Repeat all of the records exactly, leaving out the pictures.

◆ **GIVEN RECORDS**:
BEGIN
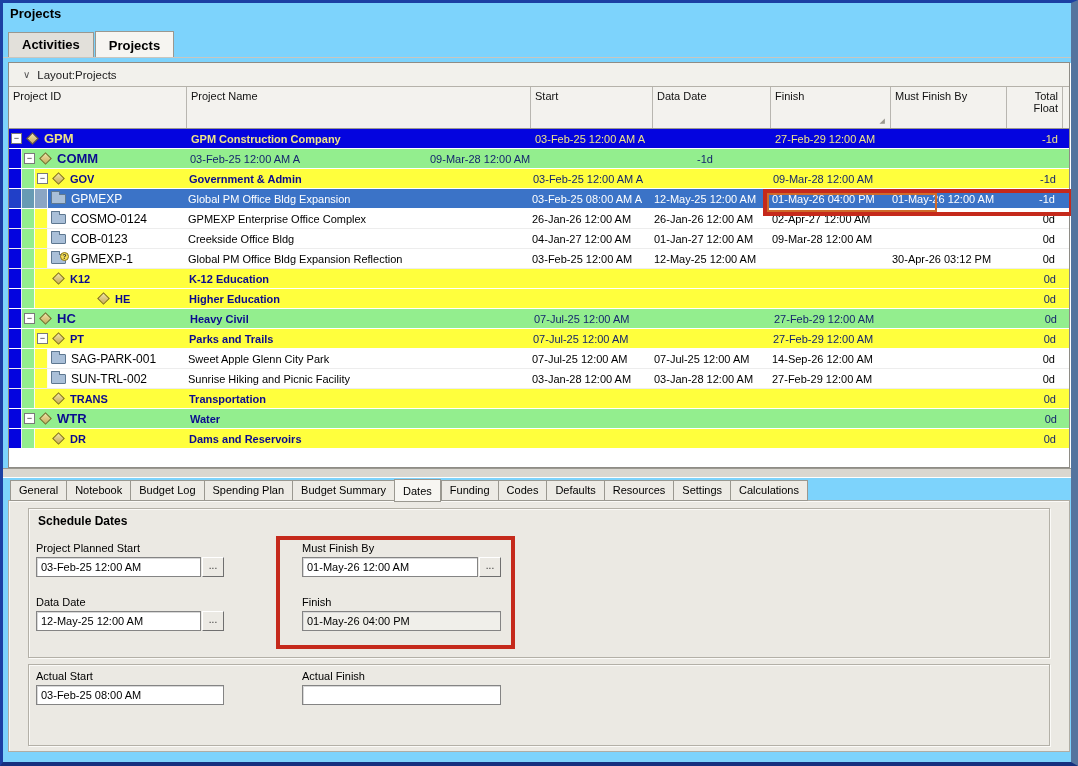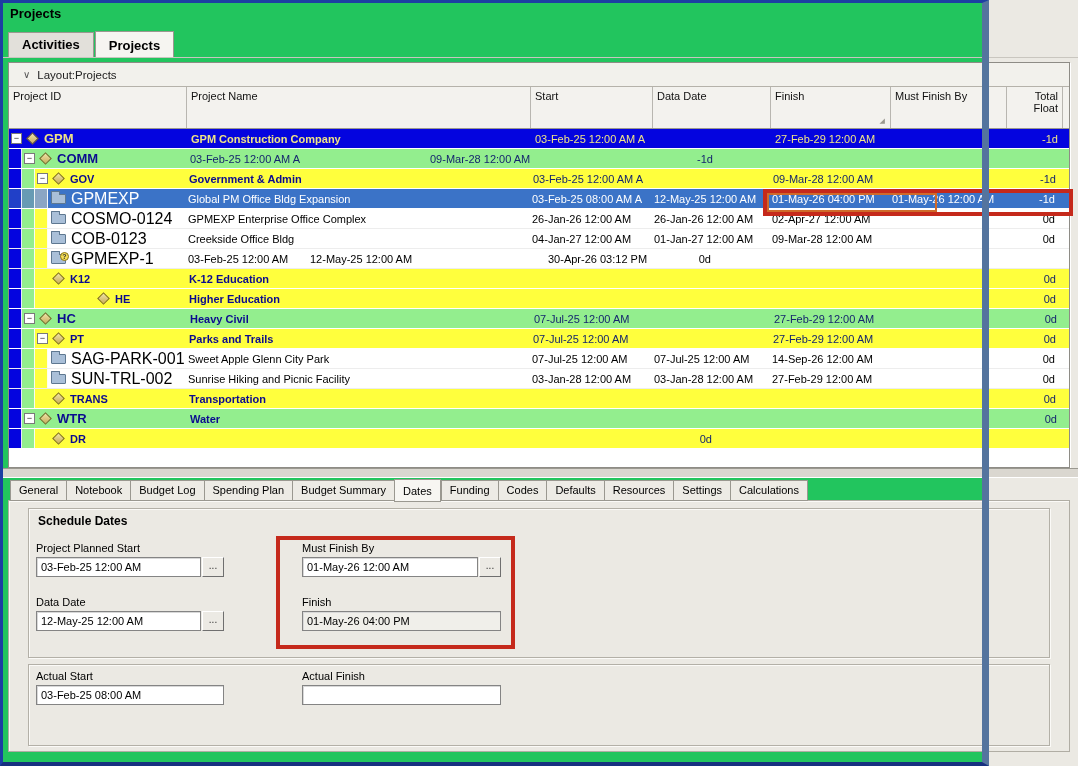--- a/index.html
+++ b/index.html
@@ -4,7 +4,7 @@
 <style>
   * { margin:0; padding:0; box-sizing:border-box; font-family:"Liberation Sans", sans-serif; }
   html,body { width:1078px; height:766px; overflow:hidden; background:#EBE9E3; }
-  .app { position:relative; width:989px; height:766px; background:#22c55e; }
+  .app { position:relative; width:1078px; height:766px; background:#7dd3fc; }
   .frame { position:absolute; inset:0; border:3px solid #1C3FA3; border-right:7px solid #54749E; border-bottom:4px solid #17307F; pointer-events:none; z-index:60; }
 
   

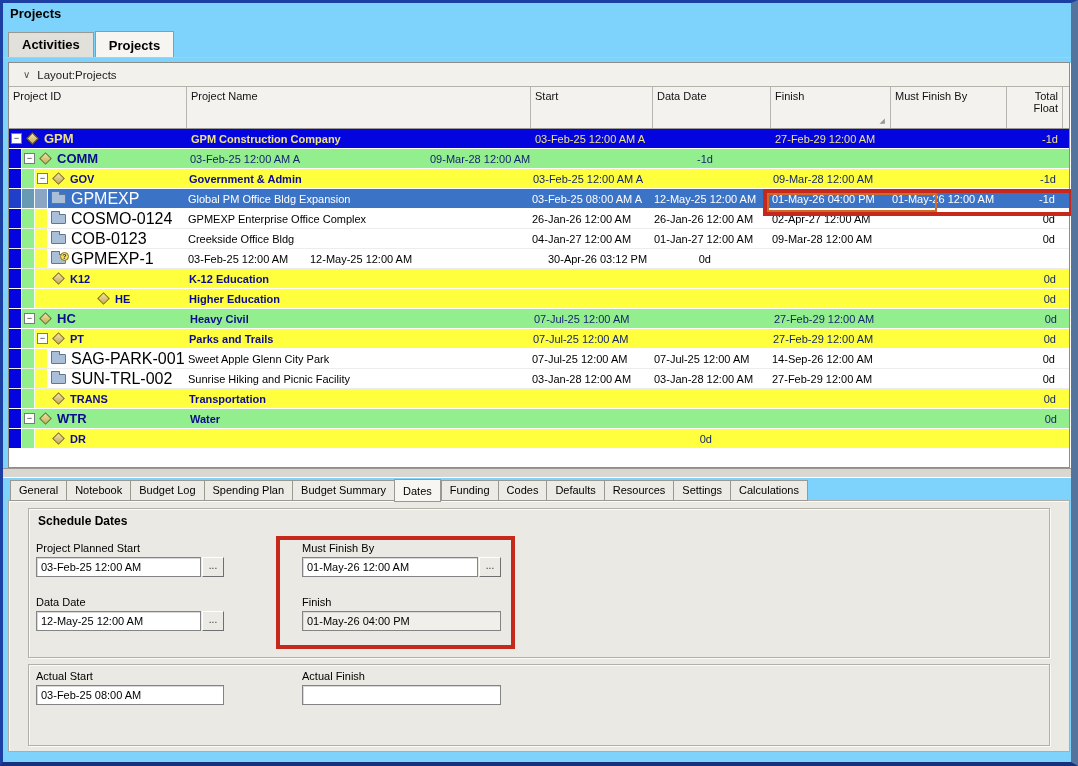--- a/index.html
+++ b/index.html
@@ -66,7 +66,7 @@
 
   .lvl-big  { font-weight:bold; font-size:13px; }
   .lvl-mid  { font-weight:bold; font-size:11px; }
-  .lvl-proj { font-weight:normal; font-size:16px; }
+  .lvl-proj { font-weight:normal; font-size:12px; }
 
   
   .splitter { position:absolute; left:0; top:468px; width:1078px; height:10px; background:#DAD7D0;

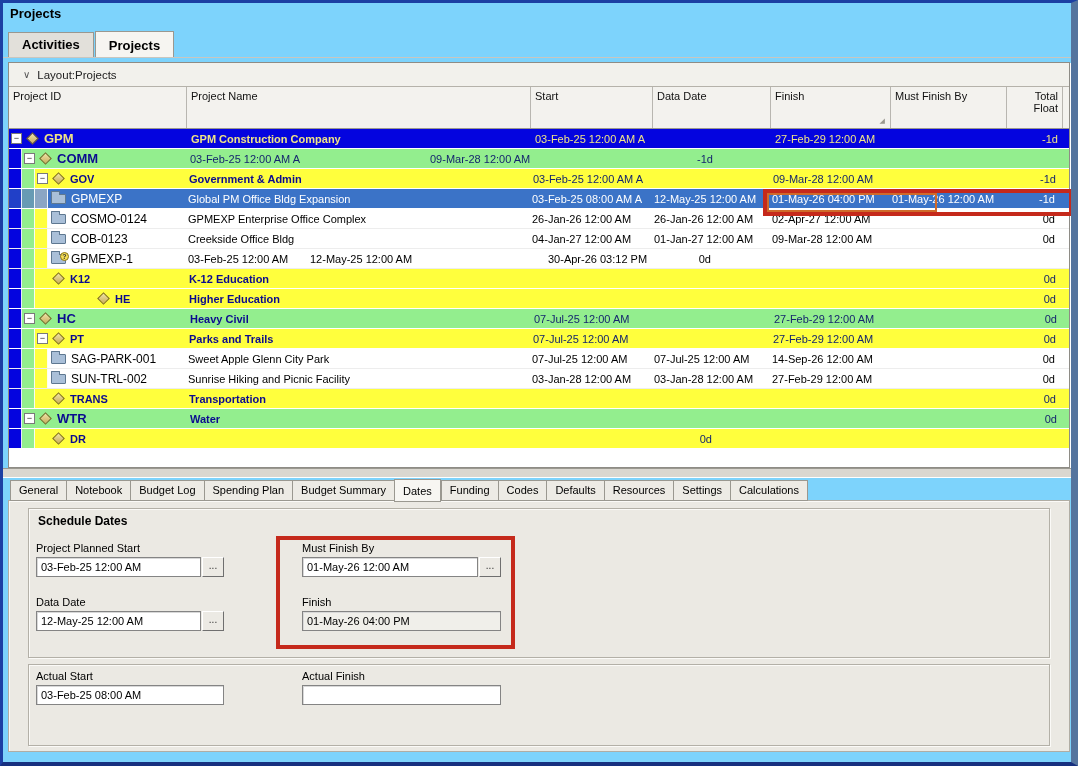--- a/index.html
+++ b/index.html
@@ -225,6 +225,7 @@
             </span>
             <span class="lvl-proj">GPMEXP-1</span>
           </div>
+          <div class="cell c-name lvl-proj">Global PM Office Bldg Expansion Reflection</div>
           <div class="cell c-start">03-Feb-25 12:00 AM</div>
           <div class="cell c-data">12-May-25 12:00 AM</div>
           <div class="cell c-fin"></div>

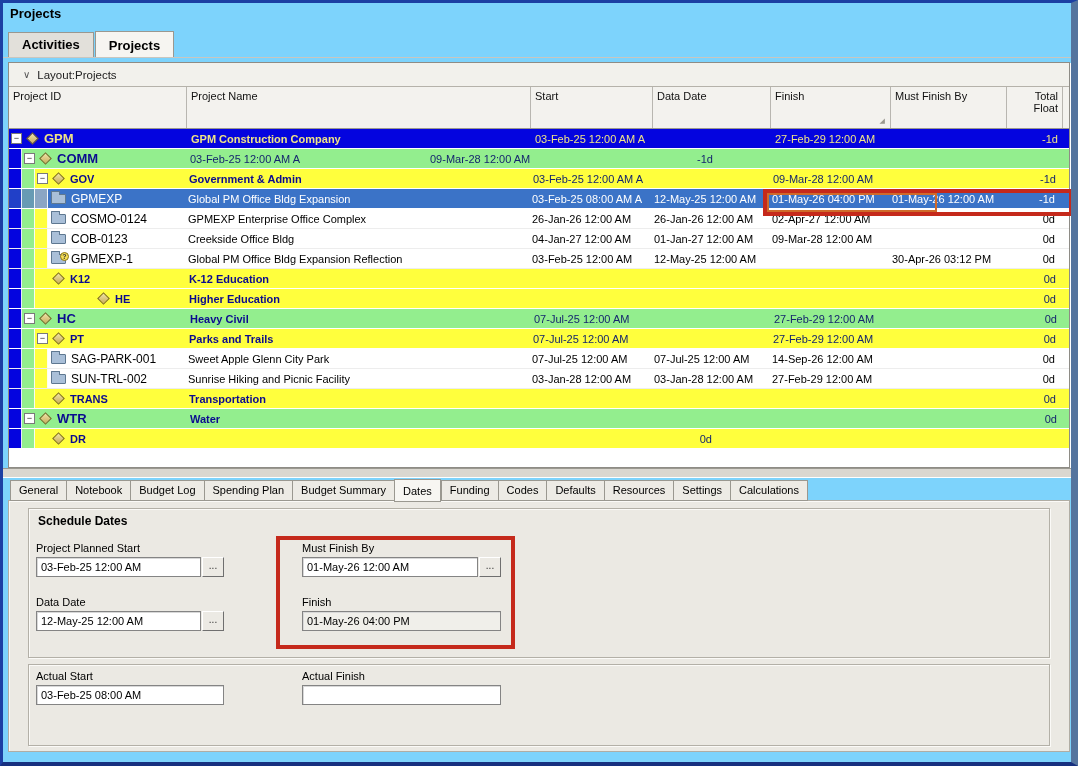--- a/index.html
+++ b/index.html
@@ -358,6 +358,7 @@
             <span class="icon-diamond"></span>
             <span class="lvl-mid">DR</span>
           </div>
+          <div class="cell c-name lvl-mid">Dams and Reservoirs</div>
           <div class="cell c-start"></div>
           <div class="cell c-data"></div>
           <div class="cell c-fin"></div>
END
◆ **EXPECTED ANSWER**:
--- a/index.html
+++ b/index.html
@@ -4,7 +4,7 @@
 <style>
   * { margin:0; padding:0; box-sizing:border-box; font-family:"Liberation Sans", sans-serif; }
   html,body { width:1078px; height:766px; overflow:hidden; background:#EBE9E3; }
-  .app { position:relative; width:989px; height:766px; background:#22c55e; }
+  .app { position:relative; width:1078px; height:766px; background:#7dd3fc; }
   .frame { position:absolute; inset:0; border:3px solid #1C3FA3; border-right:7px solid #54749E; border-bottom:4px solid #17307F; pointer-events:none; z-index:60; }
 
   

--- a/index.html
+++ b/index.html
@@ -66,7 +66,7 @@
 
   .lvl-big  { font-weight:bold; font-size:13px; }
   .lvl-mid  { font-weight:bold; font-size:11px; }
-  .lvl-proj { font-weight:normal; font-size:16px; }
+  .lvl-proj { font-weight:normal; font-size:12px; }
 
   
   .splitter { position:absolute; left:0; top:468px; width:1078px; height:10px; background:#DAD7D0;

--- a/index.html
+++ b/index.html
@@ -225,6 +225,7 @@
             </span>
             <span class="lvl-proj">GPMEXP-1</span>
           </div>
+          <div class="cell c-name lvl-proj">Global PM Office Bldg Expansion Reflection</div>
           <div class="cell c-start">03-Feb-25 12:00 AM</div>
           <div class="cell c-data">12-May-25 12:00 AM</div>
           <div class="cell c-fin"></div>

--- a/index.html
+++ b/index.html
@@ -358,6 +358,7 @@
             <span class="icon-diamond"></span>
             <span class="lvl-mid">DR</span>
           </div>
+          <div class="cell c-name lvl-mid">Dams and Reservoirs</div>
           <div class="cell c-start"></div>
           <div class="cell c-data"></div>
           <div class="cell c-fin"></div>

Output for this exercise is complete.